Available data =>
━━━
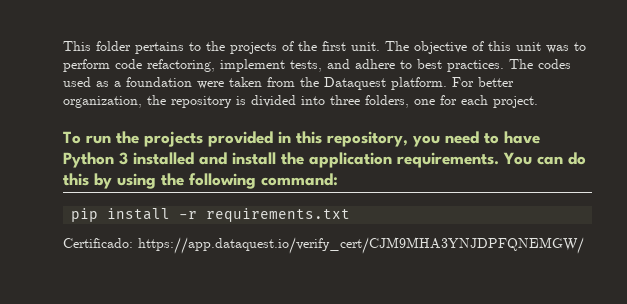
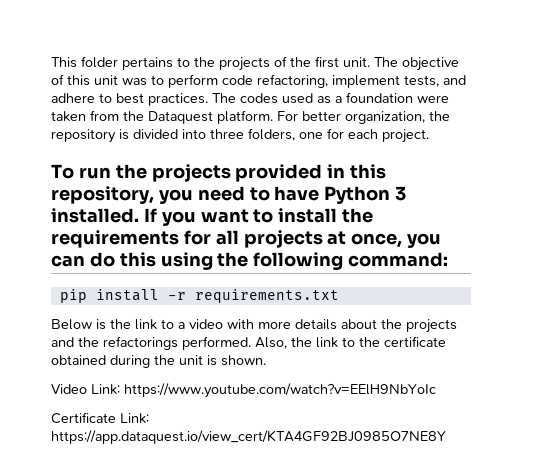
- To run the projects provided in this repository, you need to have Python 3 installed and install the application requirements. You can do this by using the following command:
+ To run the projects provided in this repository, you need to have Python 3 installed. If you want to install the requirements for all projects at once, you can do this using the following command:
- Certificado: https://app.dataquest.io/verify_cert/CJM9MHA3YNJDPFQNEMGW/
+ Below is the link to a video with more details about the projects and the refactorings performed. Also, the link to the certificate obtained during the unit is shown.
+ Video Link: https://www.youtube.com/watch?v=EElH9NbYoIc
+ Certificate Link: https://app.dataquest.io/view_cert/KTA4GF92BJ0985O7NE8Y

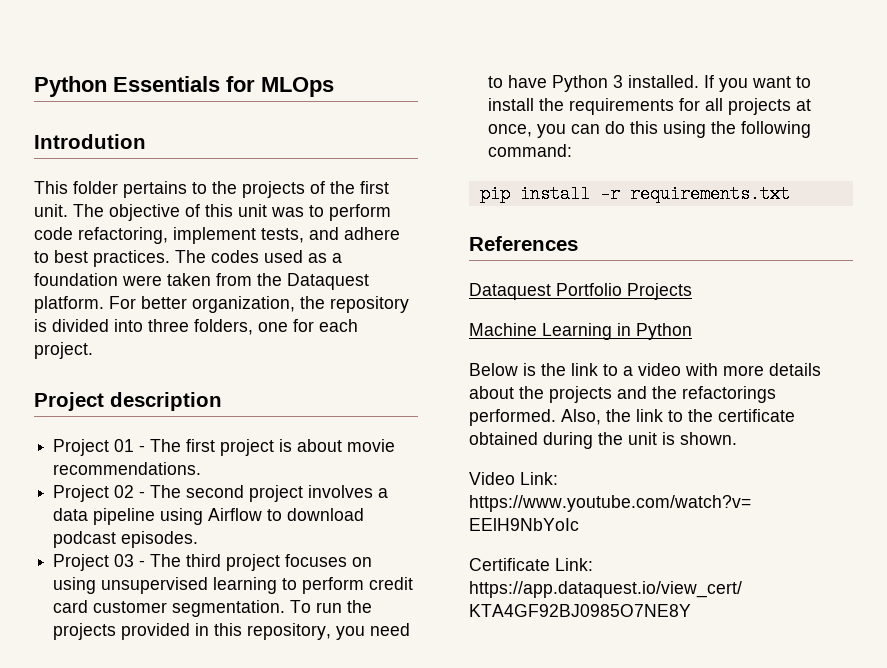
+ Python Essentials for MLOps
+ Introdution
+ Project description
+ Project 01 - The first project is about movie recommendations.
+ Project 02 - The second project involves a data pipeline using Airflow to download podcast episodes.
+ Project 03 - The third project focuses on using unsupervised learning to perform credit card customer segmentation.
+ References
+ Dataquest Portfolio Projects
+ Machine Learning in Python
━━━
Task statement => Copy only what lies between the line with "Video Link: https://www.youtube.com/watch?v=EElH9NbYoIc" and the line with "about movie recommendations.", those two lines included, exactly as given above; pictures stay out.

The completed task =>
+ Video Link: https://www.youtube.com/watch?v=EElH9NbYoIc
+ Certificate Link: https://app.dataquest.io/view_cert/KTA4GF92BJ0985O7NE8Y

+ Python Essentials for MLOps
+ Introdution
+ Project description
+ Project 01 - The first project is about movie recommendations.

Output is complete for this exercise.